Но приказать Капе сидеть на одном месте равноценно приказать статуе двигаться. Поэтому, когда я открывал дверь, Капин любопытный носик уже выглядывал из-за моей спины. В надежде увидеть толстую престарелую тетушку из фабрики. Прижимающую своими натруженными руками к груди шоколад.
Но тут появилась Вика. Во всей своей неотразимой красе. Декольте открывало ее пышную грудь. И серьги из фальшивого золота вызывающе свисали до самых плеч. И узкое платье открывало ее длинные крепкие ноги.
– Здравствуй, племянничек, – и она улыбнулась ярко накрашенным ртом.
Капа от удивления громко присвистнула. А я незаметно помахала Вике ладонями возле ушей. Чтобы так вырядится! Но Вика никаким образом не прореагировала на мои отчаянные жесты.
– Здравствуйте, дети, – к нам двоим обратилась она. – Ваша тетка пришла… – и она запнулась, явно не зная, что сказать дальше. Пела Вика отлично, но запас слов у нее был невелик. – Ваша тетка пришла, – вновь, уже менее решительно выдавила она.
– Шоколад припасла, – тут же нашлась Капа. И в одно мгновение выхватила мешок из рук Вики.
Когда дверь за Викой захлопнулась. Лицо Капы уже светилось шоколадными пятнами. Она облизывала свои обкусанные ноготки. И без умолку болтала.
– Первый раз, Паганини, я встречаю такую тетушку. Теперь понятно, почему ты ее прятал от Влада. Если честно я всегда думала, что фабричные работницы совсем другие. Изнывающие от непосильного труда. Сгорбившиеся под тяжестью будней. Я уже было подумала, не устроится ли мне на конфетную фабрику? А, Паганини?
Я плохо слышал ее. И плохо слушал. Ее рыжие волосы сбились в одну кучу. Ее лицо было шоколадно-перемазано. Ее янтарные глазки светились, как у напроказившей кошки. Некрасивая девчонка. Некрасивая девчонка. Некрасивая девчонка. Как заученный текст твердил я про себя. Убеждал себя, доказывал себе. Но совершенно напрасно. Мое воображение уже помимо моей воли уносило ее ввысь. К куполам цирка. И она неслась все выше и выше. К ночному звездному небу. И тысячи звезд путались в ее огненно рыжих волосах…

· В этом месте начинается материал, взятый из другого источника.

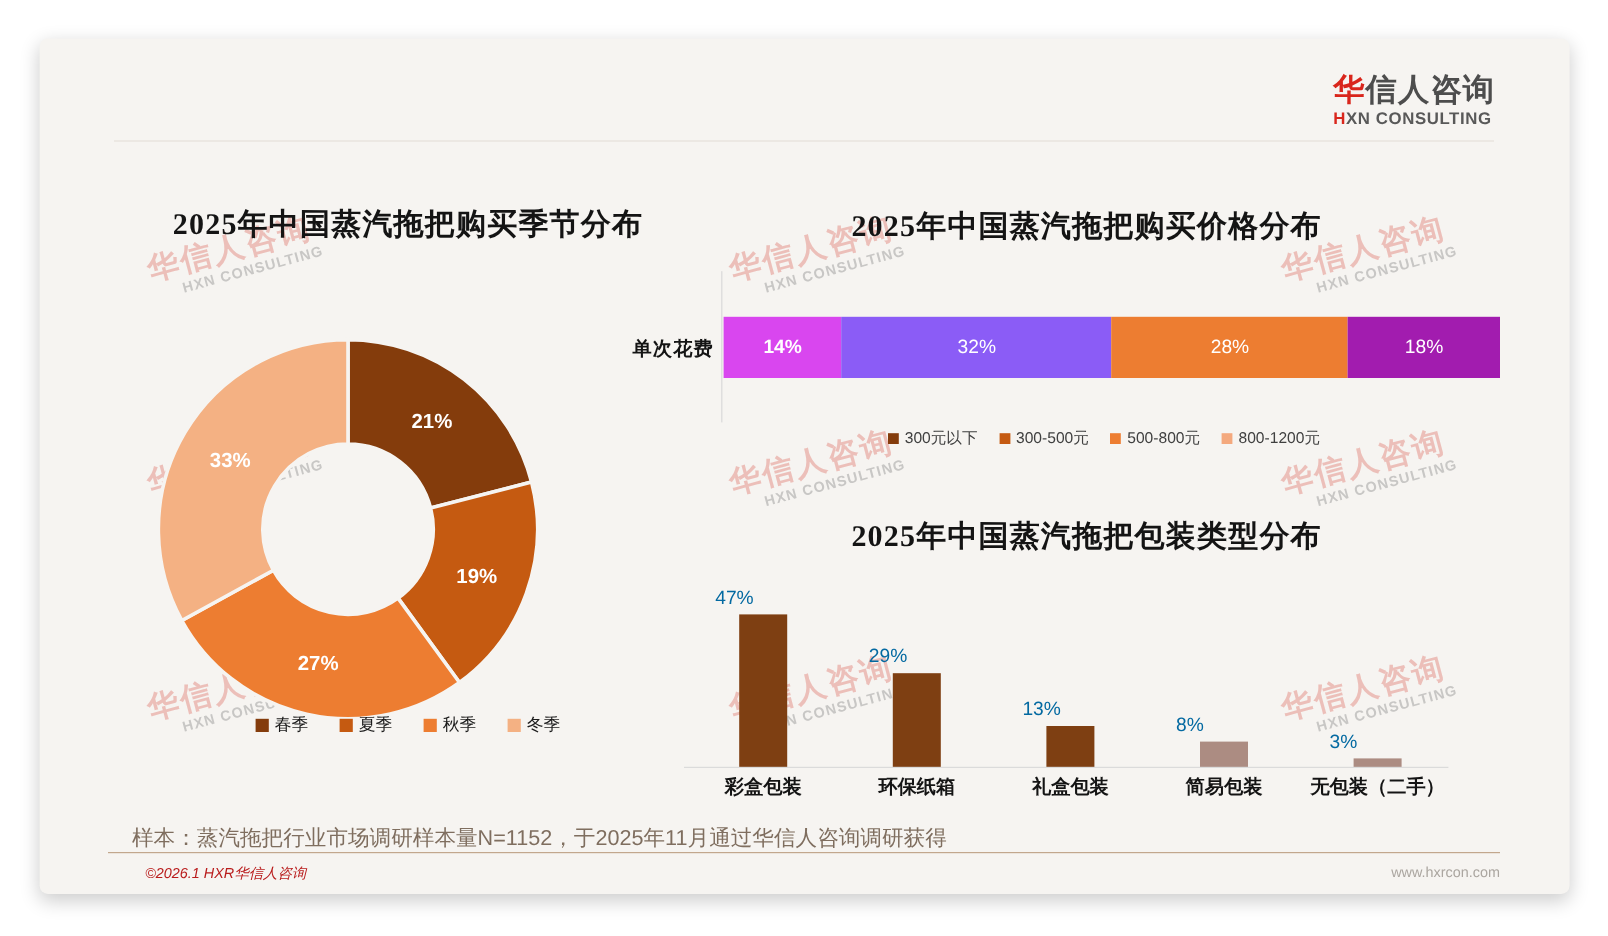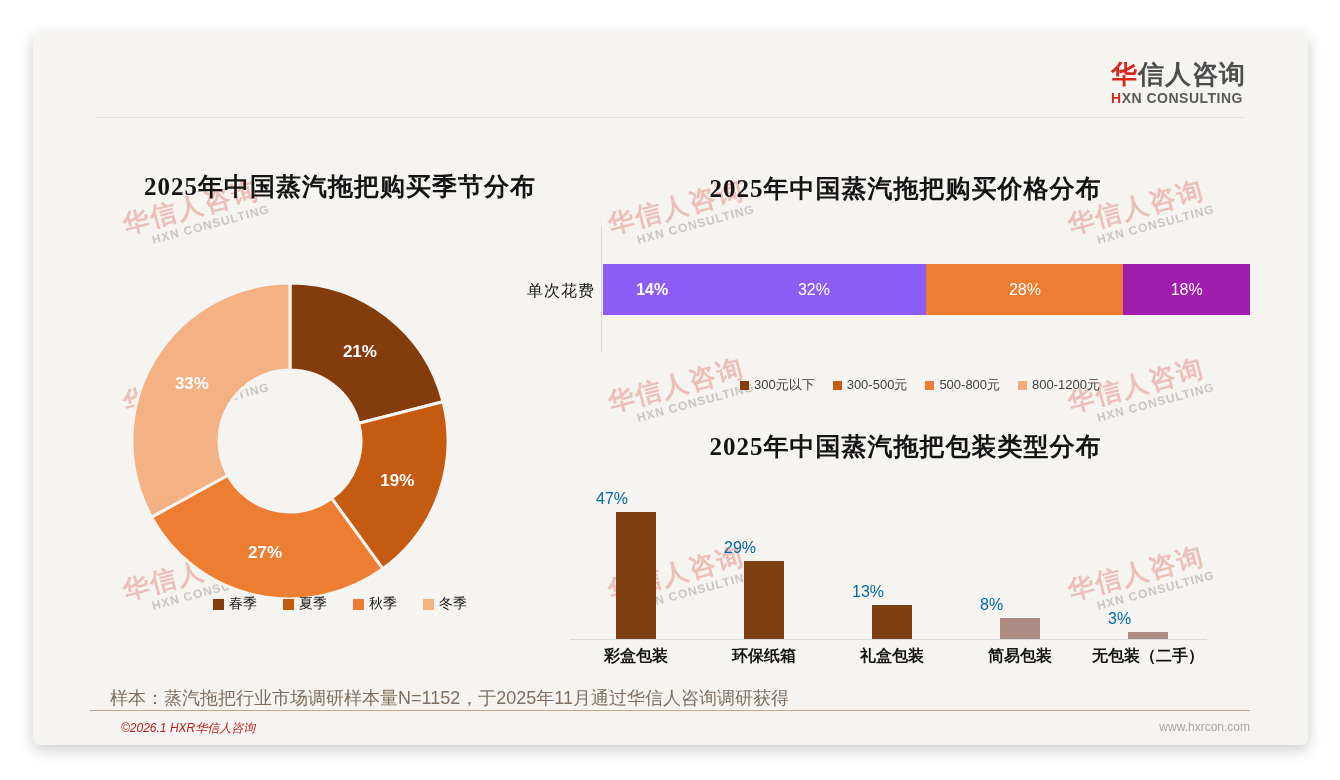--- a/index.html
+++ b/index.html
@@ -48,7 +48,7 @@
 
   .vaxis { position:absolute; left:568px; top:194px; width:1px; height:126px; background:#D9D9D9; }
   #spend-label { position:absolute; left:462px; top:249px; width:100px; text-align:right;
-    font-size:16px; font-weight:normal; color:#141414; letter-spacing:1px; }
+    font-size:16px; font-weight:bold; color:#141414; letter-spacing:1px; }
   #stack-bar { position:absolute; left:570px; top:232px; width:647px; height:51px; display:flex; }
   .seg { height:51px; display:flex; align-items:center; justify-content:center;
     color:#fff; font-size:16px; }

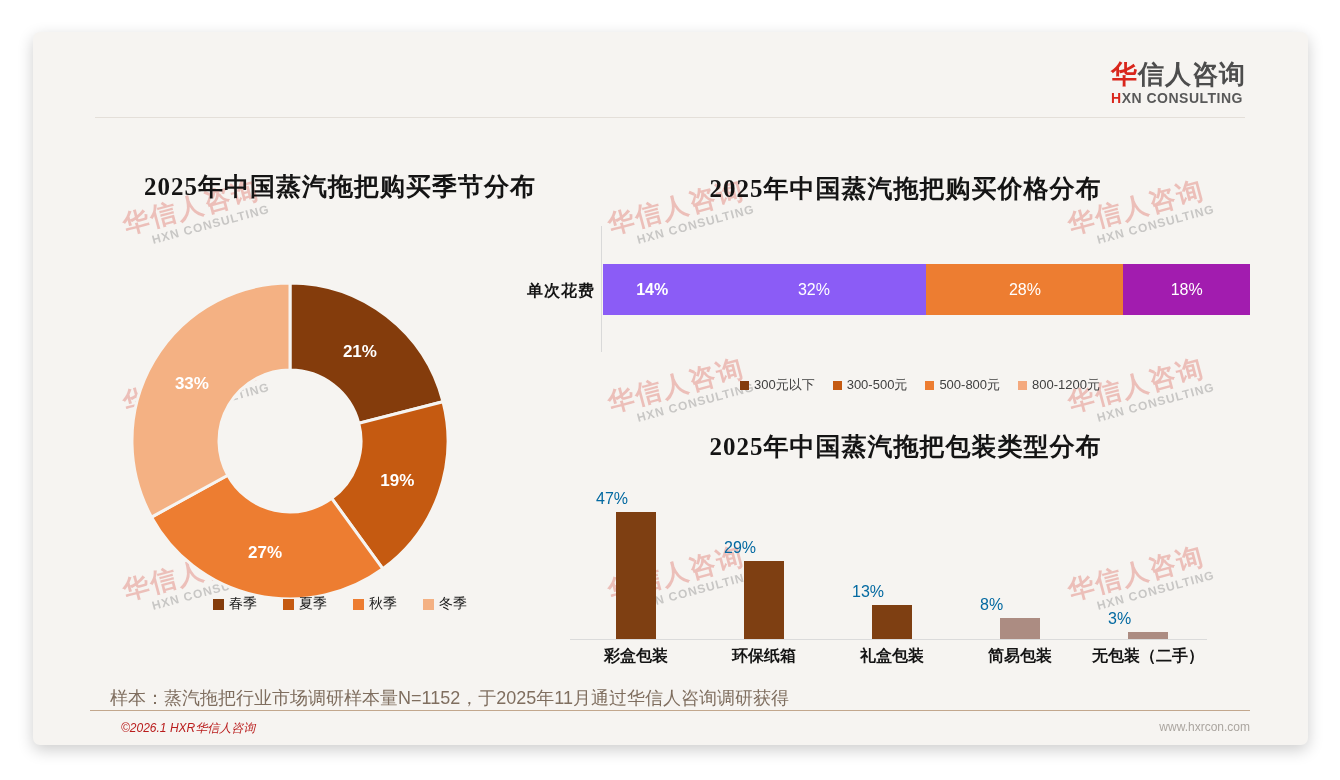--- a/index.html
+++ b/index.html
@@ -154,7 +154,7 @@
       <div class="vaxis"></div>
       <div id="spend-label">单次花费</div>
       <div id="stack-bar">
-          <div class="seg first" style="width: 15.2174%; background: #8b5cf6;">14%</div>
+          <div class="seg first" style="width: 15.2174%; background: #d946ef;">14%</div>
           <div class="seg" style="width: 34.7826%; background: #8b5cf6;">32%</div>
           <div class="seg" style="width: 30.4348%; background: rgb(237, 125, 49);">28%</div>
           <div class="seg" style="width: 19.5652%; background: #a21caf;">18%</div>

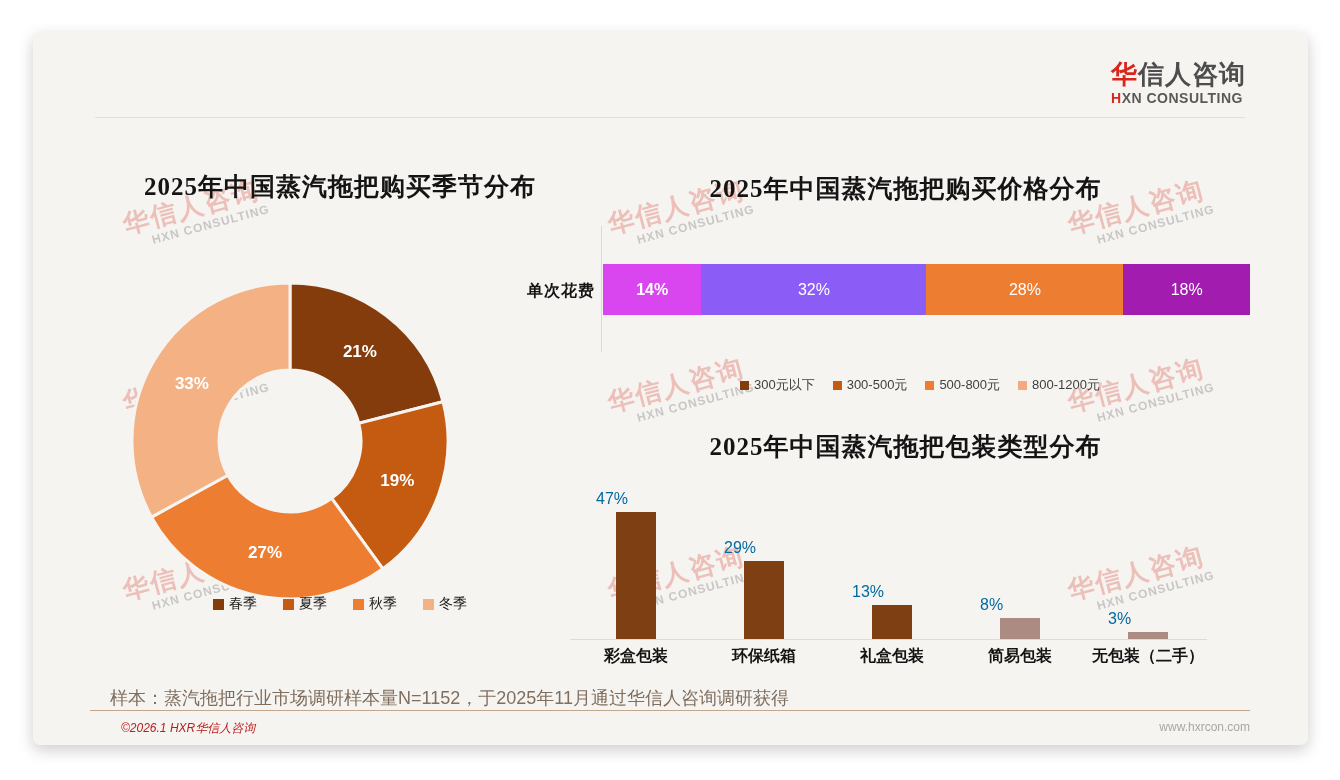--- a/index.html
+++ b/index.html
@@ -38,7 +38,7 @@
 
   .legend { position:absolute; display:flex; justify-content:center; align-items:center; }
   #donut-legend { left:77px; top:563px; width:460px; gap:26px; }
-  #price-legend { left:587px; top:344px; width:600px; gap:18px; }
+  #price-legend { left:587px; top:324px; width:600px; gap:18px; }
   .legend-item { display:flex; align-items:center; gap:5px; }
   #donut-legend .legend-item { font-size:14px; color:#1a1a1a; }
   #price-legend .legend-item { font-size:13px; color:#404040; }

– Капа! – выкрикнул я. По-моему, получилось слишком сурово. Потому что она тут же спрятала мешок с шоколадом за спину. С решимостью во что бы то ни было его не отдать.
– Капа, ты очень некрасивая девушка, – нашелся наконец я.
Мне вдруг захотелось во что бы то ни стало обидеть ее. Оскорбить. Сорвать с нее крылья, на которых она так легко могла улетать от меня. Далеко-Далеко. В звездную бесконечность.
– Но в меня почему-то все влюбляются, – не сдавалась она.
– В тебя? – расхохотался я. – И тому же ты ешь слишком много шоколада, Капа. Ты скоро станешь толстой. И не сможешь больше летать. И тебя вышвырнут из цирка, – не знаю почему, но я рассердился не на шутку. Мои глаза светились гневом. Но Капа не замечала этого, она упрямо мотала головой.
– Я никогда не стану толстой, Паганини. Моя бабушка съедала каждый день по три кило шоколадных конфет. И при этом весила 40 кг. Понял, Паганини? – и она показала язык.
– Твоя бабушка случайно не умерла от дистрофии?
– Нет! – торжественно заявила Капа. – Она вообще не собирается умирать. Ей 103 года, она и по сей дань обжирается конфетами. И это, – она показала жалкие остатки шоколада, – я оставила ей.
– Редкая бабушка, – вздохнул я. – Сегодня она точно умрет от голода.
Но Капа уже не слушала меня, решительно направляясь к выходу.
– По пути загляни на себя в зеркало? На всякий случай! – крикнул я ей вслед.
Она всплеснула руками, разглядывая в зеркале свое чумазое лицо.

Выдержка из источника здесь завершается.